### [Problem statement]
For each line in the data below that has the word "background", copy that line.

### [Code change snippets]
● ● ● ● ●
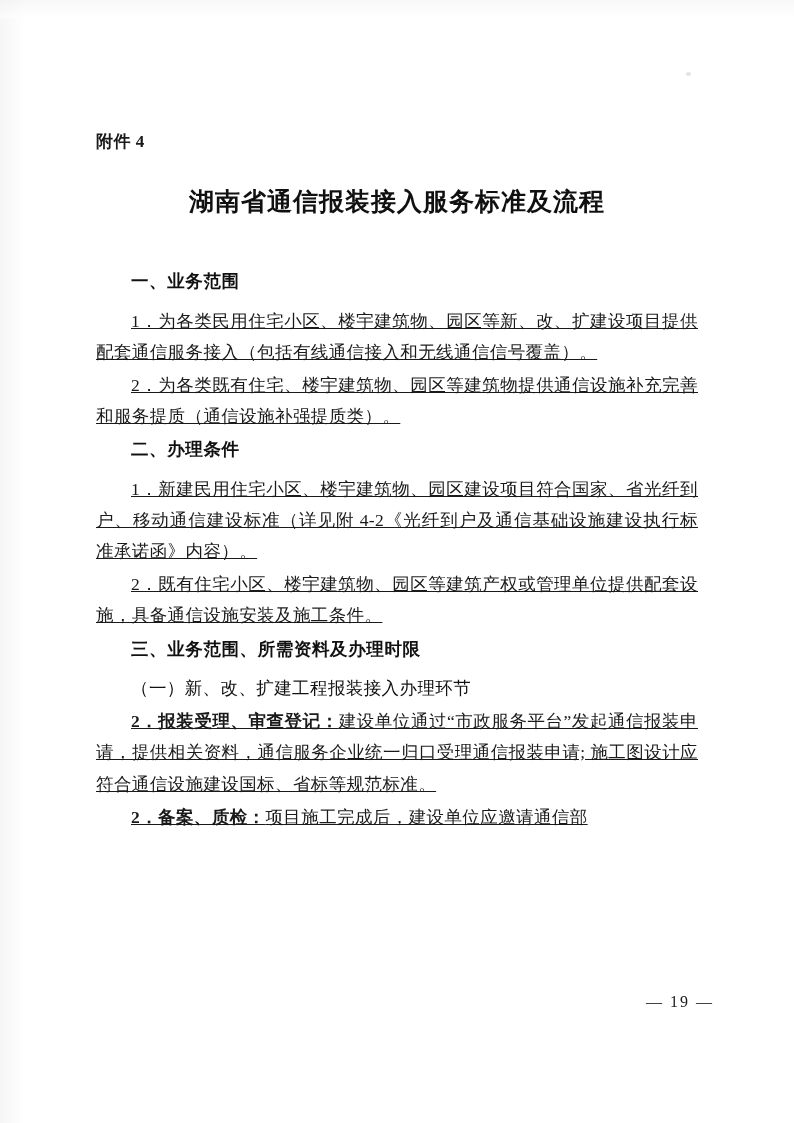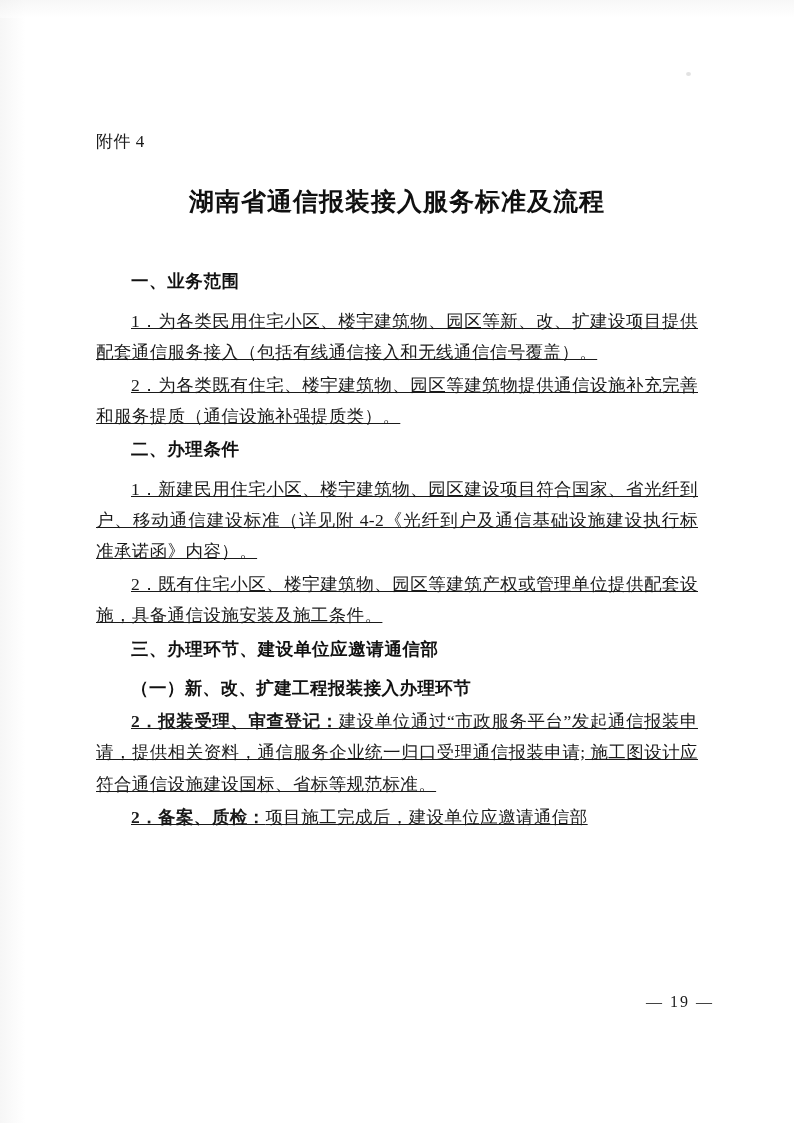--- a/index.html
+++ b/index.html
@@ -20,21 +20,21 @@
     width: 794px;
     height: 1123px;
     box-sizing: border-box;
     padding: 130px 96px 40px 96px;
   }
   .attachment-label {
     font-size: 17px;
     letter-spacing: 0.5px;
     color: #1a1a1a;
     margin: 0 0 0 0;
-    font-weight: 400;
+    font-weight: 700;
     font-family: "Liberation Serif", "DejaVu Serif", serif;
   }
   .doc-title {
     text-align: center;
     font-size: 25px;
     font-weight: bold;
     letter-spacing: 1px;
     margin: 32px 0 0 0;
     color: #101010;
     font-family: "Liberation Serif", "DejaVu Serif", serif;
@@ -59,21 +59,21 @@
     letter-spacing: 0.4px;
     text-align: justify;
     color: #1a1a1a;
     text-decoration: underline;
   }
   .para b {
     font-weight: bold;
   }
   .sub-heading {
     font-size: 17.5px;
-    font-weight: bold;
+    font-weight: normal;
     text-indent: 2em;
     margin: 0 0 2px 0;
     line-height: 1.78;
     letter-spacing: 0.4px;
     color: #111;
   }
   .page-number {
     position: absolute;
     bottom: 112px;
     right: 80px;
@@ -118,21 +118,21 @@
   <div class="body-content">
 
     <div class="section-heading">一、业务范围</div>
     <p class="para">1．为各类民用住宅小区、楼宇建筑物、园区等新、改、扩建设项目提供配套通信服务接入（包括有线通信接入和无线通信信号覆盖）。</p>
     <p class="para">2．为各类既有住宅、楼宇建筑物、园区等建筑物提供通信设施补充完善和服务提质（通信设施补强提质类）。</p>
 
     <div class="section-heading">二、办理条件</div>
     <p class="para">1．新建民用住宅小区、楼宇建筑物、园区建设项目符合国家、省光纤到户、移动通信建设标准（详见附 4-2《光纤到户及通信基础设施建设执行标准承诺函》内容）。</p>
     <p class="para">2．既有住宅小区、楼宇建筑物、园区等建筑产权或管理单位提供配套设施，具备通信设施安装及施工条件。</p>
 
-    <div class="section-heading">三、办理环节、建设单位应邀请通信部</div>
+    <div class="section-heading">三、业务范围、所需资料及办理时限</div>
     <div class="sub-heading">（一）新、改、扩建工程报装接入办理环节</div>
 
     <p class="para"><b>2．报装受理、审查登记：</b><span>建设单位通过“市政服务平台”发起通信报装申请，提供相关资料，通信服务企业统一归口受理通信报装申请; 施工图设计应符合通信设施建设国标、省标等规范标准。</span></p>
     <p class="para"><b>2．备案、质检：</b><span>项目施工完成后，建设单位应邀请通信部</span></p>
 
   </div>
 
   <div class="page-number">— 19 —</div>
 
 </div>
● ● ● ● ●
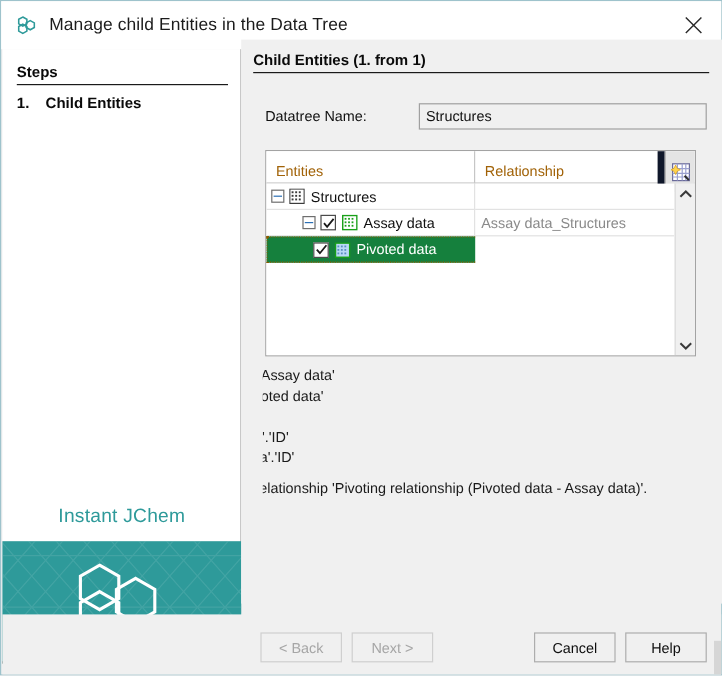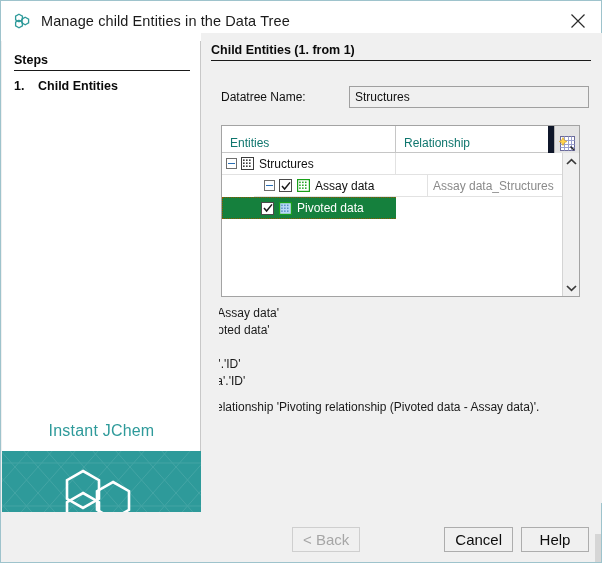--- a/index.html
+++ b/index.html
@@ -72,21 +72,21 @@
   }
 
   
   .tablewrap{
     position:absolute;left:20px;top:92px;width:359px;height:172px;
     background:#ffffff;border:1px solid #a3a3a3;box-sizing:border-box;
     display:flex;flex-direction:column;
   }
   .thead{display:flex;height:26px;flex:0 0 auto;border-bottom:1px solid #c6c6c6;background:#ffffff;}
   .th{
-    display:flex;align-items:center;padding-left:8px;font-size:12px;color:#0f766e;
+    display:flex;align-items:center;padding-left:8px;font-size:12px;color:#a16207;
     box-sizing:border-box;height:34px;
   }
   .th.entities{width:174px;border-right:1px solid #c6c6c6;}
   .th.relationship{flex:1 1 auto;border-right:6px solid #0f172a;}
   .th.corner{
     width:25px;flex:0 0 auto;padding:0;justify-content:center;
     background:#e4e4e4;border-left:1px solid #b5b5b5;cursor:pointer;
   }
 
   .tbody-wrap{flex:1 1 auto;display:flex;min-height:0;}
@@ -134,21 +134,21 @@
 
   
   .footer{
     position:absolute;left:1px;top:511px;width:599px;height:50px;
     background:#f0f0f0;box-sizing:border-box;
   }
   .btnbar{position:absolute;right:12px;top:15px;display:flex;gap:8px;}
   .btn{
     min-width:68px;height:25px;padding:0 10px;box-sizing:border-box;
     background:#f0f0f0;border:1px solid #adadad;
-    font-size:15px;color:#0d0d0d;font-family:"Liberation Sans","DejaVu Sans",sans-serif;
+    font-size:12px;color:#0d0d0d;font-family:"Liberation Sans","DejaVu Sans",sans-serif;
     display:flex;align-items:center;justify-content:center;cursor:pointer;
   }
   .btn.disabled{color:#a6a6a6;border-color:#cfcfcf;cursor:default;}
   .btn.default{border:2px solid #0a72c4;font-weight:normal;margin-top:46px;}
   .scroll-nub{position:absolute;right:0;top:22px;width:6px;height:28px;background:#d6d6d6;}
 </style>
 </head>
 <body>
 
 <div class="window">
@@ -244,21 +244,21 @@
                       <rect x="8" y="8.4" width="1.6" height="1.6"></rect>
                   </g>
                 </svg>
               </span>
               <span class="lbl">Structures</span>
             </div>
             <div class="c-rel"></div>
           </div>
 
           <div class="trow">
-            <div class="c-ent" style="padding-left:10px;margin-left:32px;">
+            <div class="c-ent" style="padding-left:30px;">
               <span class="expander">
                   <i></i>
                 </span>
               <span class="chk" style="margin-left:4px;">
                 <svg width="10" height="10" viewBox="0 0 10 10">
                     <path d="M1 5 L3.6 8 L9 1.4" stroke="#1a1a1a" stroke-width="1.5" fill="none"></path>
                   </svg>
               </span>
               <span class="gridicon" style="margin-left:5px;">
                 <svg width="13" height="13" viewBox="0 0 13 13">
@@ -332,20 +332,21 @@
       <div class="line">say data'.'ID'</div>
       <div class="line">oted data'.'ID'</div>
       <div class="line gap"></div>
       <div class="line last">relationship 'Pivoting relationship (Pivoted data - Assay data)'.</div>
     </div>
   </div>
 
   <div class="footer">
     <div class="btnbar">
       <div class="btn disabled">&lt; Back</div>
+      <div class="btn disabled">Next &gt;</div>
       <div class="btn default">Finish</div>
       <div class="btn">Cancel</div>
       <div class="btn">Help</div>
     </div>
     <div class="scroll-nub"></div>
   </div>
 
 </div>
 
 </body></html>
● ● ● ● ●
### [Answer area]
     background:#ffffff;border:1px solid #a3a3a3;box-sizing:border-box;
   .thead{display:flex;height:26px;flex:0 0 auto;border-bottom:1px solid #c6c6c6;background:#ffffff;}
     background:#e4e4e4;border-left:1px solid #b5b5b5;cursor:pointer;
     background:#f0f0f0;box-sizing:border-box;
     background:#f0f0f0;border:1px solid #adadad;
   .scroll-nub{position:absolute;right:0;top:22px;width:6px;height:28px;background:#d6d6d6;}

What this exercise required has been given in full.